Os trabalhos inscritos devem estar voltados à resolução de problemas nas áreas de alimentação, educação, energia, meio ambiente, geração de renda, saúde, habitação, agricultura familiar, ou ainda, inseridos em duas categorias especiais deste ano: recursos hídricos e direitos da criança e do adolescente. Serão oferecidos oito prêmios de R$ 50 mil às tecnologias finalistas. Uma comissão analisará os trabalhos inscritos, certificando os que efetivamente constituem tecnologias sociais. Estes passarão a integrar o Banco de Tecnologias Sociais, um cadastro digital que permite a partilha dos produtos, técnicas e metodologias certificadas.

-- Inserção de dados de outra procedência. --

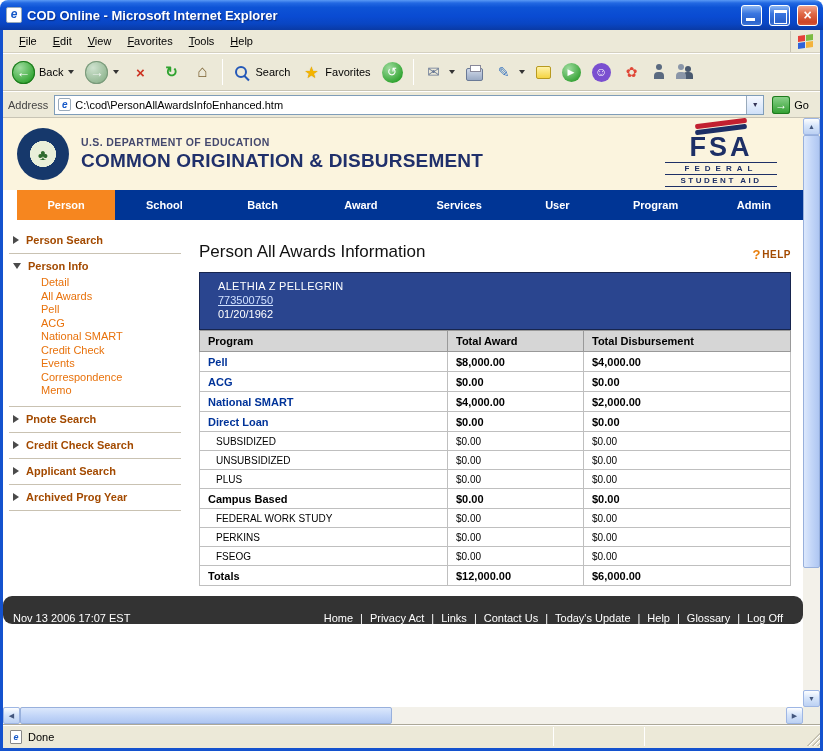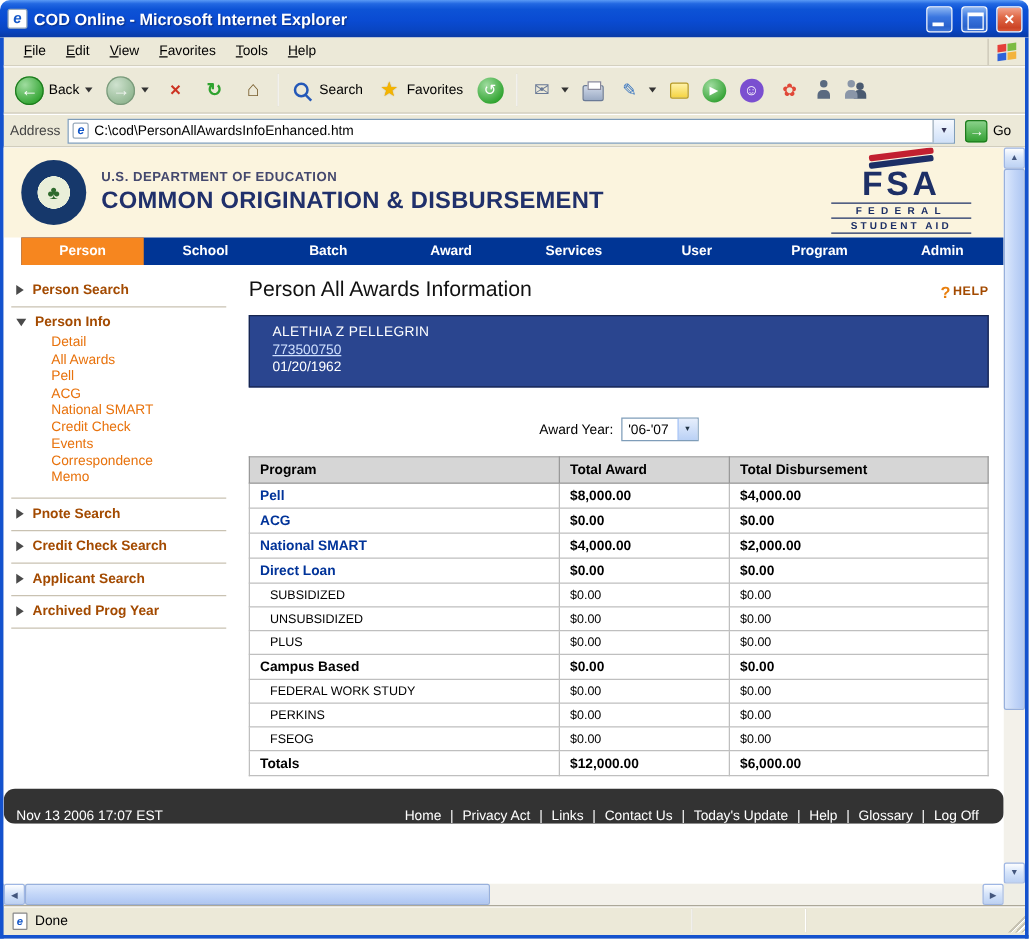"Person" .nav { height: 22px -> 30px }
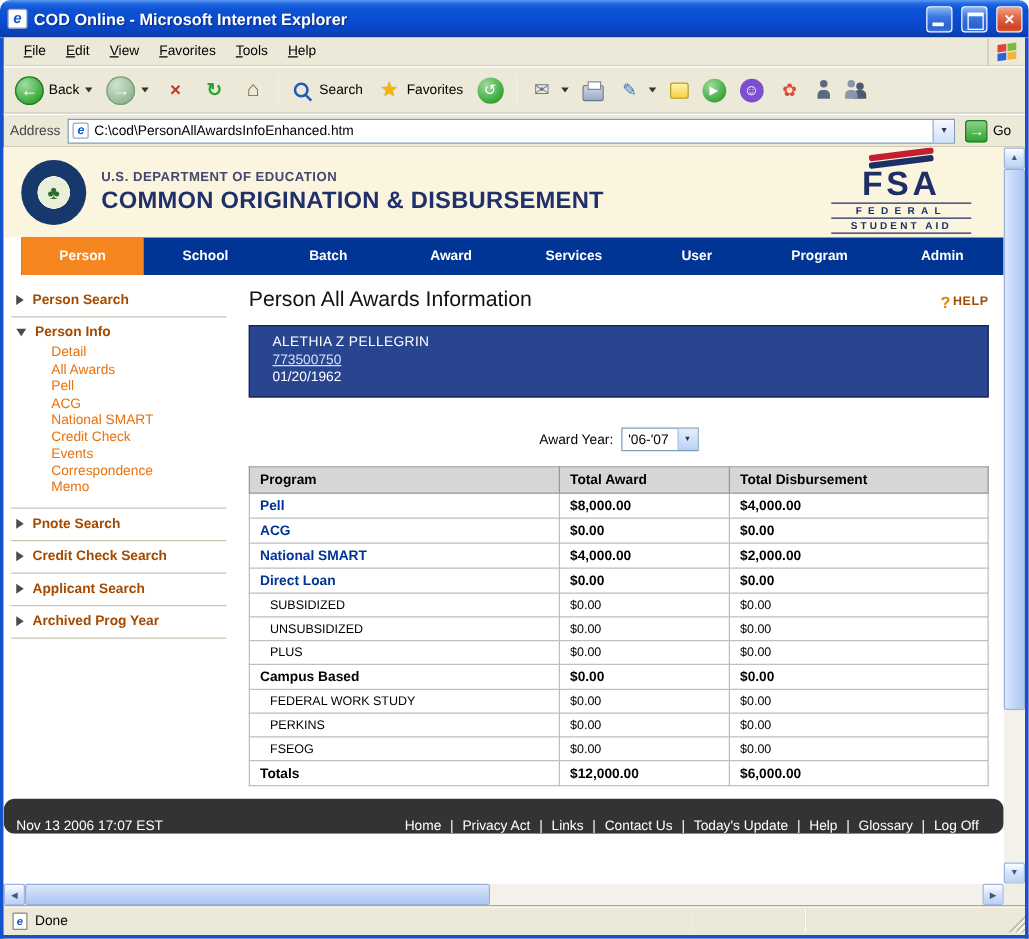"Person All Awards Information" .title-row { align-items: center -> flex-end; margin: 0 0 10px -> 12px 0 10px }
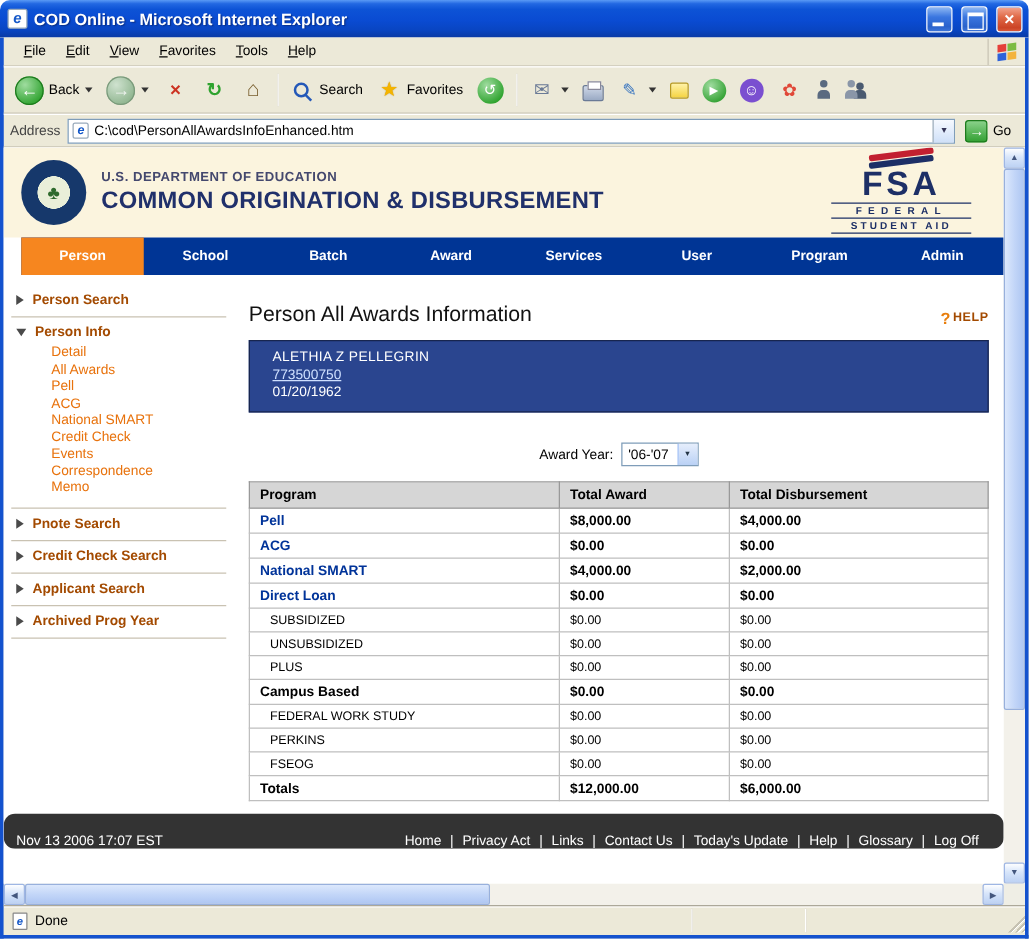"Award Year:" div.award-year-row { html: <div> <span>Award Year:</span> <div> <span>'06-'07</span> <span>▼</span> </div> </div> -> none }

Os oito melhores trabalhos receberão o prêmio em dinheiro para aplicar na própria tecnologia, buscando seu aprimoramento e expansão. Serão escolhidos cinco trabalhos desenvolvidos por instituições sem fins lucrativos e um desenvolvido por empresa privada. Outros dois prêmios serão concedidos aos melhores nas duas categorias especiais. As inscrições devem ser feitas pelo site www.tecnologiasocial.org.br até o dia 30 de junho. A premiação bienal conta com apoio da Petrobrás, da Unesco e da Pricewaterhousecoopers. Já foram contempladas com o Prêmio 10 tecnologias sociais. Um dos premiados na edição de 2003, o Sistema Mandala de Irrigação Alternativa, desenvolvida pela agência Mandalla, é um exemplo de sucesso, já replicado em 147 unidades. A metodologia também é utilizada pelo Centro de Desenvolvimento do Jovem Rural (Cedejor) de Santa Cruz do Sul, em parceria com a Escola Municipal de Ensino Fundamental Felipe Becker.